Exercise requirements.
The task calls for each line of the records below in which the word "Oxford" appears.

• • • • •

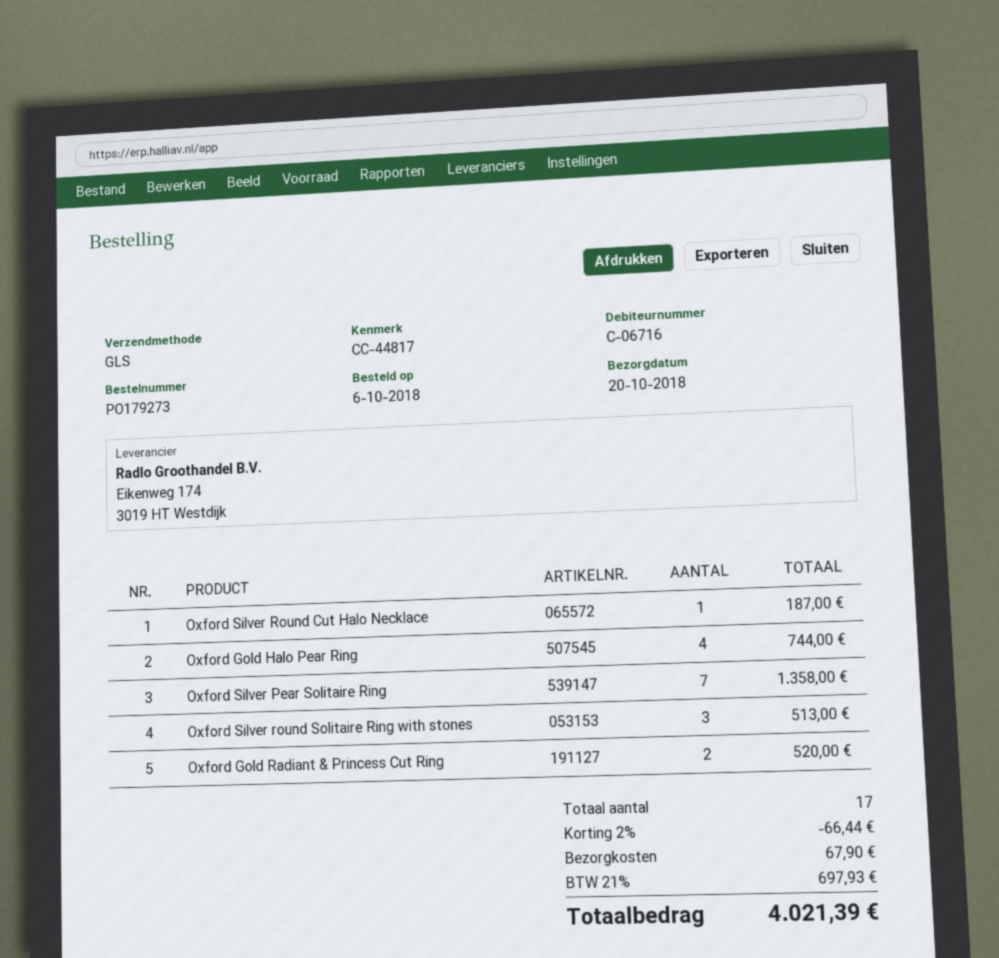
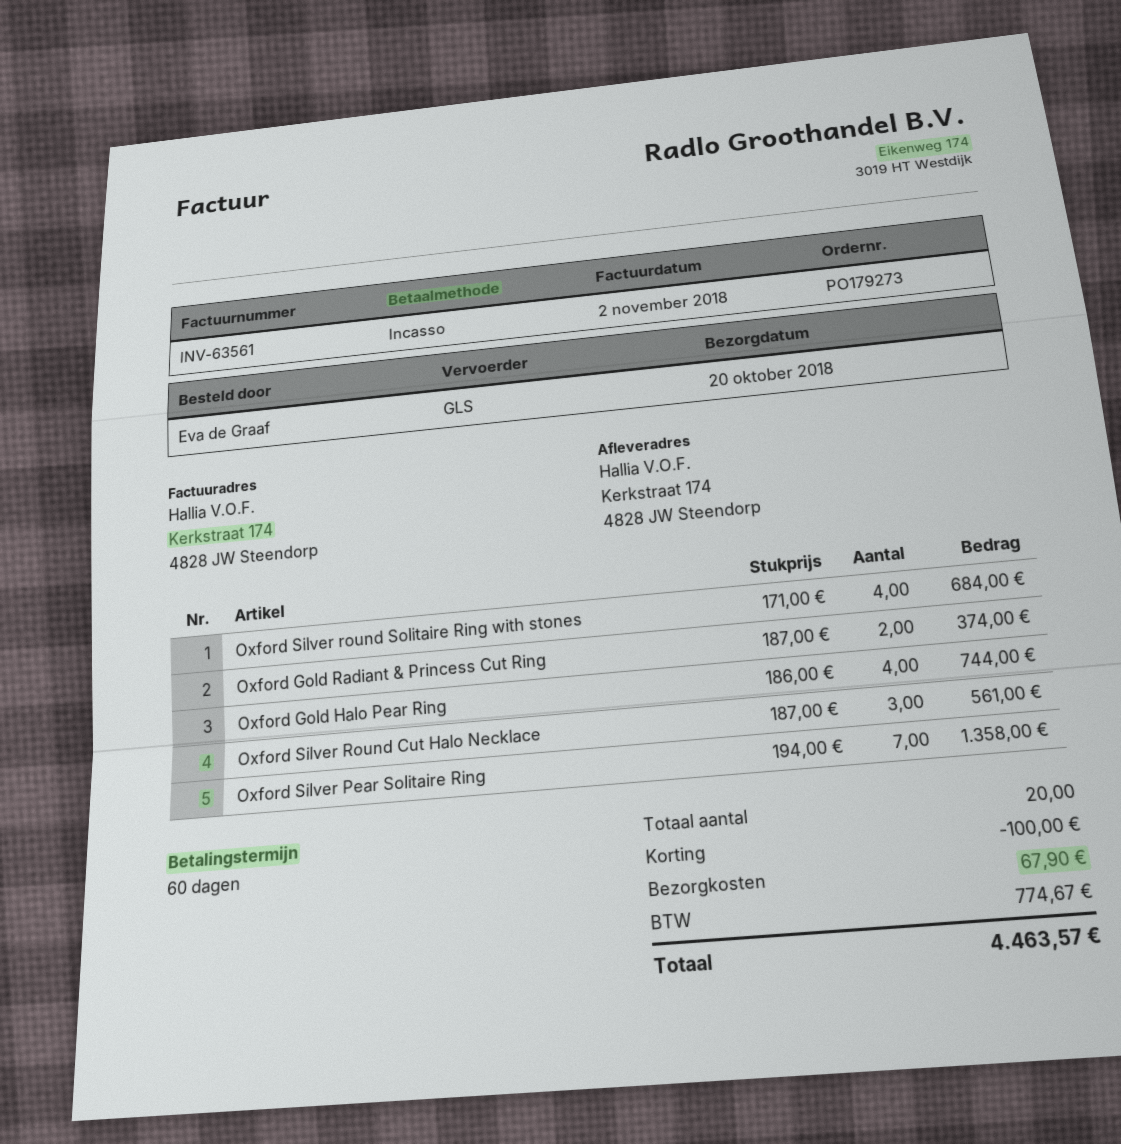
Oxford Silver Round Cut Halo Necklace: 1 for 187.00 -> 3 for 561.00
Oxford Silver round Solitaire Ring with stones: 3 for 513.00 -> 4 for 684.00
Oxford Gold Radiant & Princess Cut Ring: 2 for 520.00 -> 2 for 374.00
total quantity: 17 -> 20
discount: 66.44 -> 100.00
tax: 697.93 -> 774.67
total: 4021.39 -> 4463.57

• • • • •

Reply.
Oxford Silver Round Cut Halo Necklace: 1 for 187.00 -> 3 for 561.00
Oxford Silver round Solitaire Ring with stones: 3 for 513.00 -> 4 for 684.00
Oxford Gold Radiant & Princess Cut Ring: 2 for 520.00 -> 2 for 374.00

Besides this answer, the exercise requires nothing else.